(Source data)
════════════════════

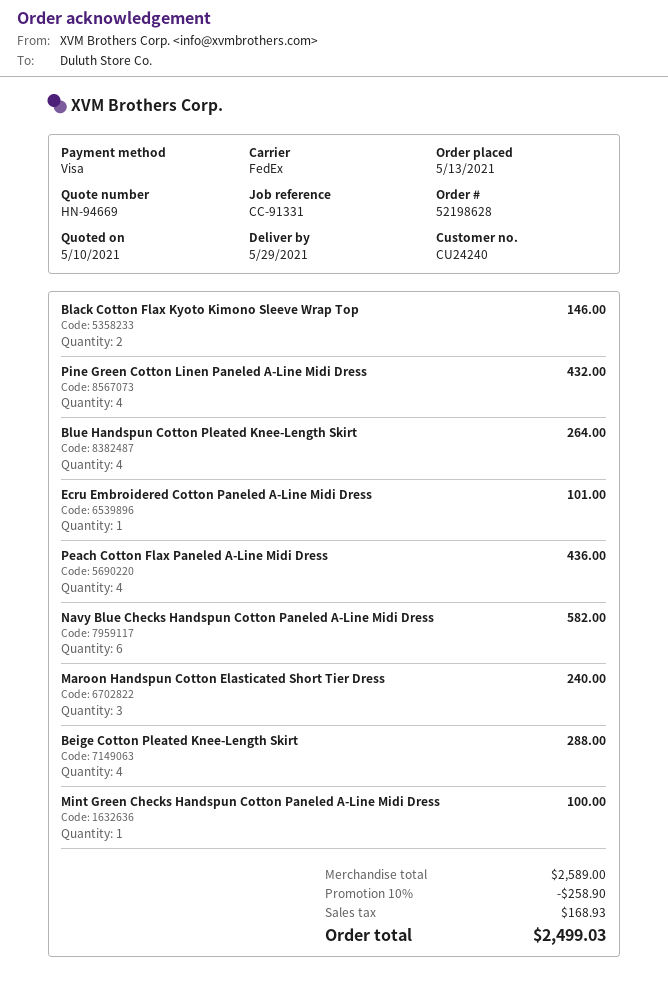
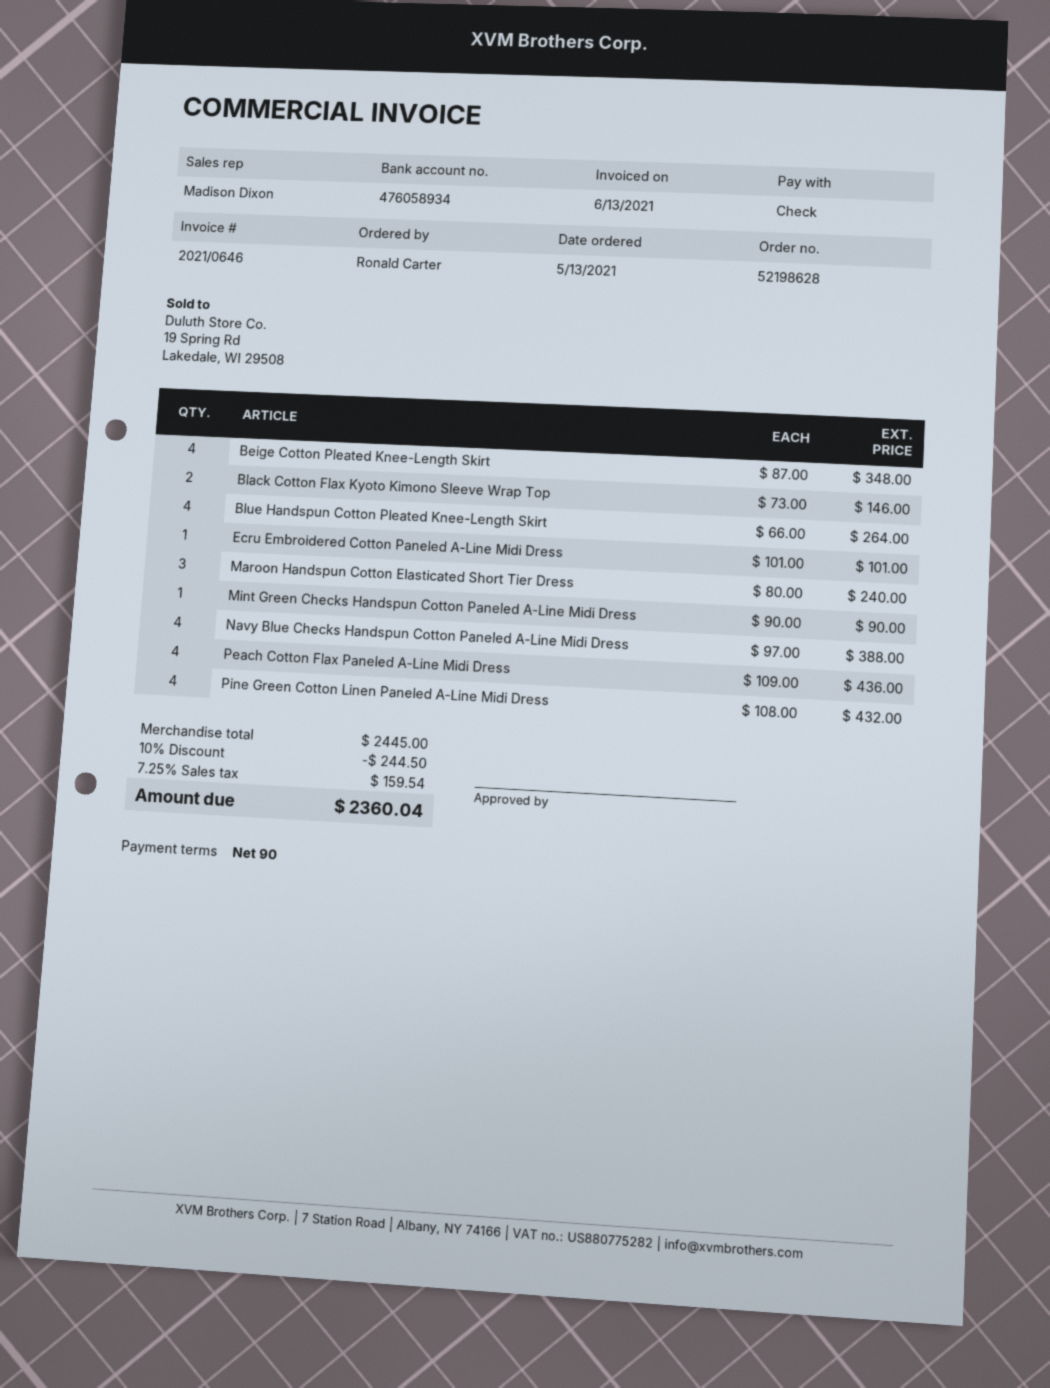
payment method: Visa -> cheque
Navy Blue Checks Handspun Cotton Paneled A-Line Midi Dress: 6 for 582.00 -> 4 for 388.00
Beige Cotton Pleated Knee-Length Skirt: 4 for 288.00 -> 4 for 348.00
Mint Green Checks Handspun Cotton Paneled A-Line Midi Dress: 1 for 100.00 -> 1 for 90.00
subtotal: 2589.00 -> 2445.00
discount: 10% = 258.90 -> 10% = 244.50
tax: 168.93 -> 159.54
total: 2499.03 -> 2360.04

════════════════════

**What is expected:**
The data needs to be reproduced exactly, please, apart from its pictures.

**Answer box:**
payment method: Visa -> cheque
Navy Blue Checks Handspun Cotton Paneled A-Line Midi Dress: 6 for 582.00 -> 4 for 388.00
Beige Cotton Pleated Knee-Length Skirt: 4 for 288.00 -> 4 for 348.00
Mint Green Checks Handspun Cotton Paneled A-Line Midi Dress: 1 for 100.00 -> 1 for 90.00
subtotal: 2589.00 -> 2445.00
discount: 10% = 258.90 -> 10% = 244.50
tax: 168.93 -> 159.54
total: 2499.03 -> 2360.04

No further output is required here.